Honestly, the fact that you're trying to portray large land owners with and high-tech capital owners as "those workers" is extremely amusing, and also tragic, as you're supporting the soil of fascism.
Many of those farmers don't own land, they lease it. Maybe they own one field because they come from an old farming family, but not the rest of the fields they need to even break even. And a tractor needs to be driven and you need to get up early even if it is GPS-enabled and can micro-dose fertiliser into the exact spots the field needs.
Don't bring your US "one farm from horizon to horizon" POV into European agriculture. That's pretty much the case pretty much nowhere over here.

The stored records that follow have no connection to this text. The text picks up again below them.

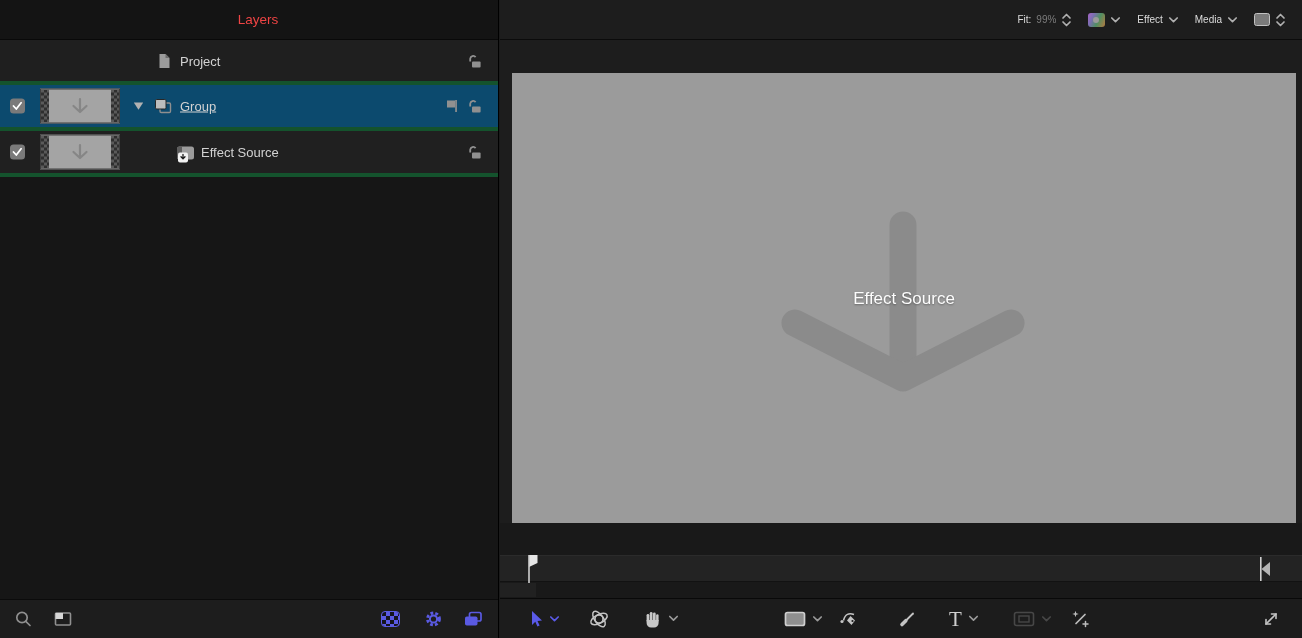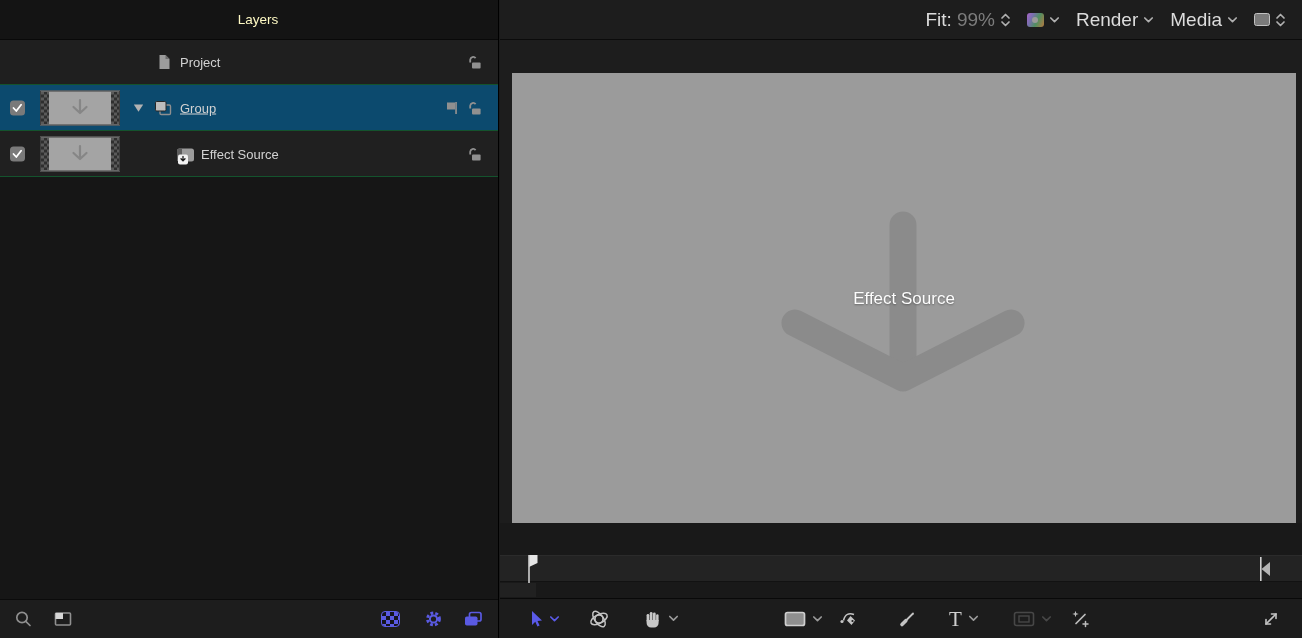--- a/index.html
+++ b/index.html
@@ -10,23 +10,23 @@
     -webkit-font-smoothing:antialiased; user-select:none;
   }
 
   
   .sidebar { position:absolute; left:0; top:0; width:499px; height:638px;
              background:#161616; border-right:1px solid #000; }
   .tabs { display:flex; height:40px; border-bottom:1px solid #090909; background:#232323; }
   .tab { flex:1; display:flex; align-items:center; justify-content:center;
          font-size:13.5px; color:#c9c9c9; background:#232323; border-right:1px solid #0a0a0a; }
   .tab:last-child { border-right:none; }
-  .tab.active { background:#141414; color:#fef9c3;padding-left:18px; }
-
-  .layer-row { position:relative; border-bottom:1px solid #14532d; }
+  .tab.active { background:#141414; color:#ef4444;padding-left:18px; }
+
+  .layer-row { position:relative; border-bottom:4px solid #14532d; }
   .row-project { height:45px; background:#1f1f1f; }
   .row-group   { height:46px; background:#0c4a6e; }
   .row-effect  { height:46px; background:#202020; }
 
   .vcenter { position:absolute; top:50%; transform:translateY(-50%); }
 
   .checkbox { left:10px; width:15px; height:15px; background:#7a7a7a;
               border-radius:3.5px; display:flex; align-items:center; justify-content:center; }
 
   .thumb { left:40px; width:80px; height:35px; background:#a4a4a4;
@@ -54,21 +54,21 @@
              align-items:center; justify-content:center; }
   .checker-swatch { width:17px; height:14px; border-radius:3px; overflow:hidden;
              background: repeating-conic-gradient(#5a5ae2 0% 25%, #14141f 25% 50%);
              background-size:8px 8px; outline:1px solid #5a5ae2; }
 
   
   .viewer { position:absolute; left:500px; top:0; width:802px; height:638px; background:#1d1d1d; }
   .viewer-toolbar { position:absolute; top:0; left:0; right:0; height:40px;
              border-bottom:1px solid #0b0b0b; display:flex; align-items:center;
              justify-content:flex-end; gap:16px; padding-right:16px;
-             font-size:19px; color:#dcdcdc; }
+             font-size:10px; color:#dcdcdc; }
   .tb-group { display:flex; align-items:center; gap:5px; }
   .dim-val { color:#7c7c7c; }
   .grad-swatch { position:relative; width:17px; height:14px; border-radius:3px;
              background:linear-gradient(115deg,#a864c8 0%,#7a6fb0 28%,#4f8f62 58%,#b5793f 100%); }
   .grad-swatch .dot { position:absolute; left:5px; top:4px; width:6px; height:6px;
              border-radius:50%; background:#9a9a9a; }
   .disp-swatch { width:16px; height:13px; border-radius:2.5px; background:#7b7b7b;
              border:1.5px solid #c2c2c2; }
 
   .canvas { position:absolute; left:12px; top:73px; width:784px; height:450px; background:#9b9b9b; }
@@ -222,21 +222,21 @@
       </span>
       <span class="tb-group">
         <span class="grad-swatch">
             <span class="dot"></span>
           </span>
         <svg width="11" height="8" viewBox="0 0 11 8">
           <path d="M1.8,2 L5.5,5.6 L9.2,2" fill="none" stroke="#b0b0b0" stroke-width="1.7" stroke-linecap="round" stroke-linejoin="round"></path>
         </svg>
       </span>
       <span class="tb-group">
-        <span>Render</span>
+        <span>Effect</span>
         <svg width="11" height="8" viewBox="0 0 11 8">
           <path d="M1.8,2 L5.5,5.6 L9.2,2" fill="none" stroke="#b0b0b0" stroke-width="1.7" stroke-linecap="round" stroke-linejoin="round"></path>
         </svg>
       </span>
       <span class="tb-group">
         <span>Media</span>
         <svg width="11" height="8" viewBox="0 0 11 8">
           <path d="M1.8,2 L5.5,5.6 L9.2,2" fill="none" stroke="#b0b0b0" stroke-width="1.7" stroke-linecap="round" stroke-linejoin="round"></path>
         </svg>
       </span>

Lastly, I never said "those workers". Did you even reply to the right comment.
Of course, the rentiers are worse. I agree with that.
Right, because they're not workers. The farmers are managers and owners of technology. And they're becoming unnecessary.

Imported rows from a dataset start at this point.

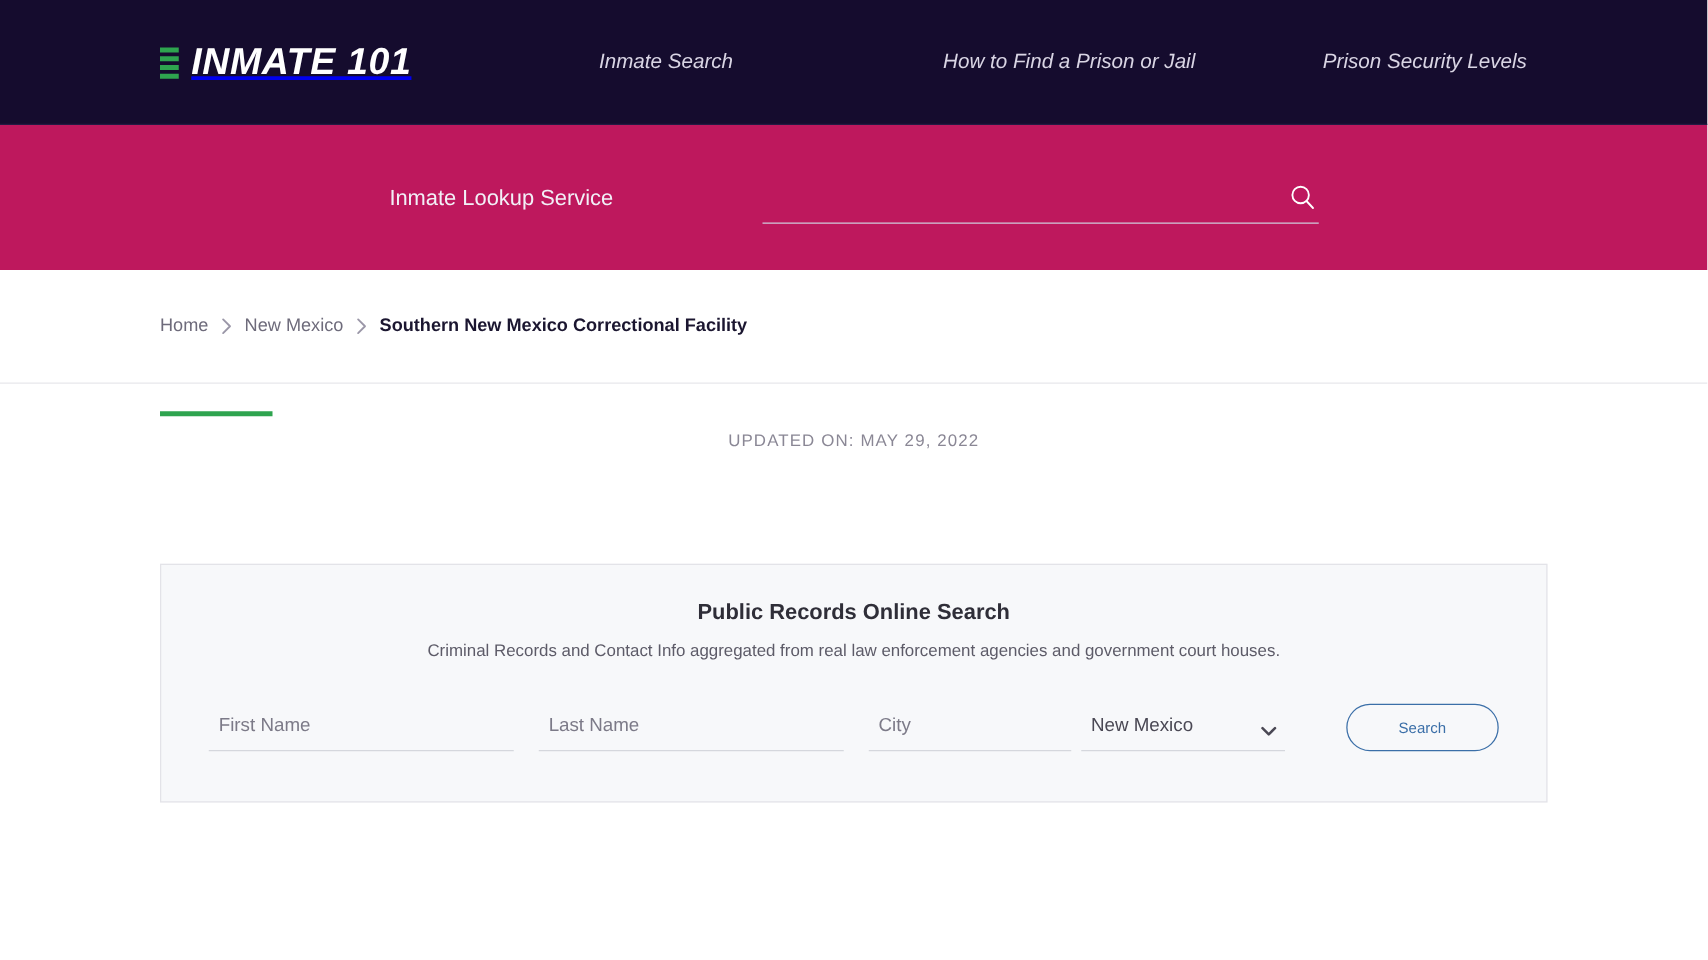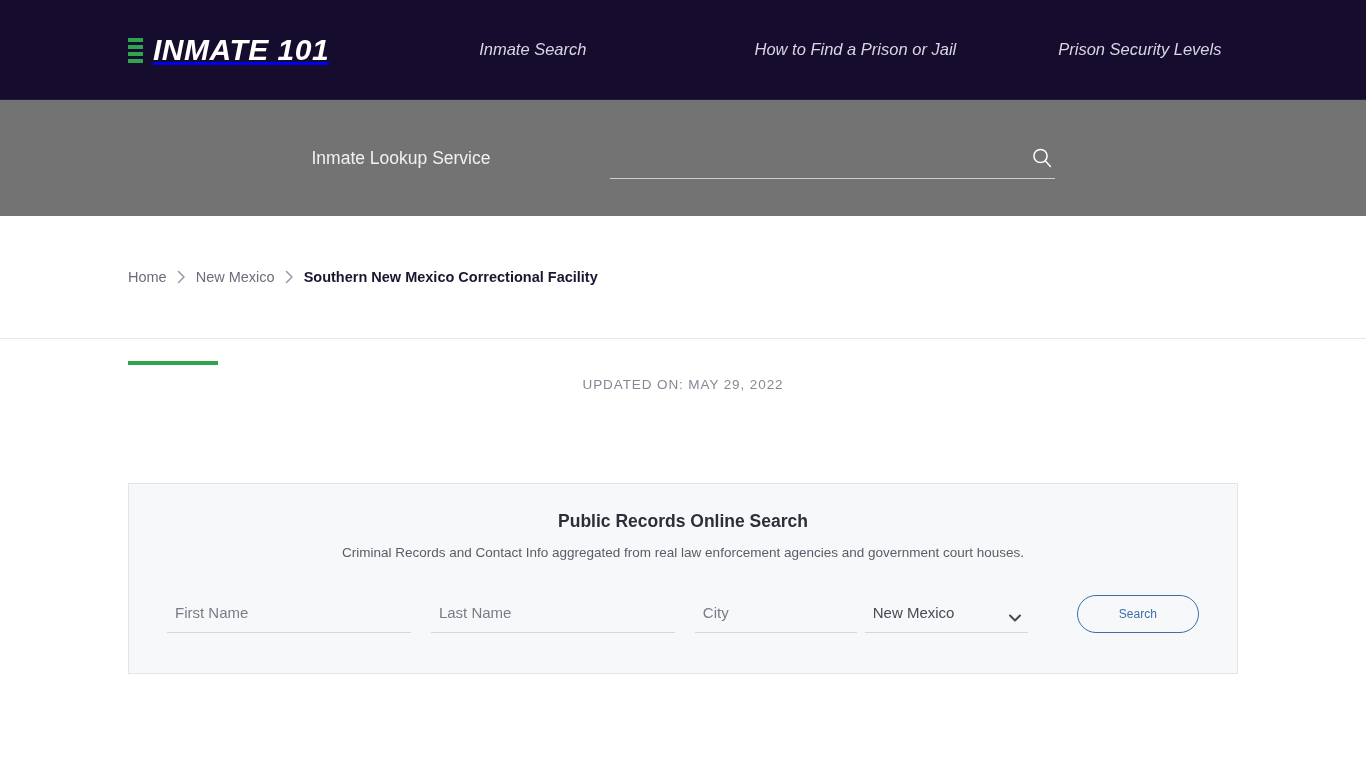--- a/index.html
+++ b/index.html
@@ -63,21 +63,21 @@
     text-decoration: none;
     white-space: nowrap;
     padding: 6px 0;
   }
   .nav .gap1 { width: 144px; }
   .nav .gap2 { width: 78px; }
 
   
   .searchstrip {
     height: 116px;
-    background: #737373;
+    background: #be185d;
     display: flex;
     align-items: center;
     justify-content: center;
     gap: 0;
   }
   .search-label {
     color: #f2f0f7;
     font-size: 17.5px;
     white-space: nowrap;
     margin-right: 119px;
@@ -105,21 +105,21 @@
     position: absolute;
     right: 2px;
     bottom: 10px;
     width: 22px;
     height: 22px;
     pointer-events: none;
   }
 
   
   .crumbbar {
-    height: 123px;
+    height: 91px;
     background: #ffffff;
     border-bottom: 1px solid #e8e8eb;
     display: flex;
     align-items: center;
     padding-left: 128px;
   }
   .crumb {
     display: flex;
     align-items: center;
     font-size: 14.5px;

At least try to understand the role of fossil fuels and technology in all of this.
Here, start with Luddites: https://www.currentaffairs.org/2021/06/the-luddites-were-right
Rentiers which receive agricultural subsidies, btw.
Petite bourgois are by definition workers. Those farmers very much can't live from capital income alone. They're folks who studied (in one way or the other) agriculture, they are making decisions as to what to grow when and where, they're out there in the fields grabbing dirt and inspecting roots and making decisions about when to fertilise, when to harvest. They're farmers, doing farmer stuff. That doesn't change just because they hired the neigbour's son to drive the tractor over one field while they're inspecting another. Or, once every year, a bunch of Ukrainians come along and help with harvesting stuff that needs harvesting by hand.
And no they're very much not unnecessary. What's it with vegans and being city kids completely alienated from how their food is grown.
It's not just fossil fuels, import-dependent agriculture is generally a problem and those issues also include, say, phosphates. Not a climate change issue but a general sustainability one (those mines won't last forever), with further impacts on the local environment (overfertilisation and everything).
Meanwhile saying "your diesel is going to cost more" to farmers who couldn't afford to buy electric tractors if those even existed in the first place is tone-deaf as fuck.
Do you think organic farmers have it easier than conventional ones? Or don't drive diesels? Boy oh boy. The prices you get for produce are higher, yes, but it's also more work. Which wouldn't be an issue if you weren't saying "farmers don't work".
No, they're not. They're always blurring the lines. Clearly class traitors in this context.
So they don't produce surplus value that is siphoned off by capital?
All those contractors that went bankrupt because Trump doesn't pay his bills, do you intend to say that to their face? That because they own a literal hammer, they can't get fucked over?
Even fucking tankies, at least some of them, acknowledge this: In the GDR tradespeople, from baker to electrician, owned (as in actually owned) their business. Hiring a journeyman and having a trainee doesn't bourgeois make.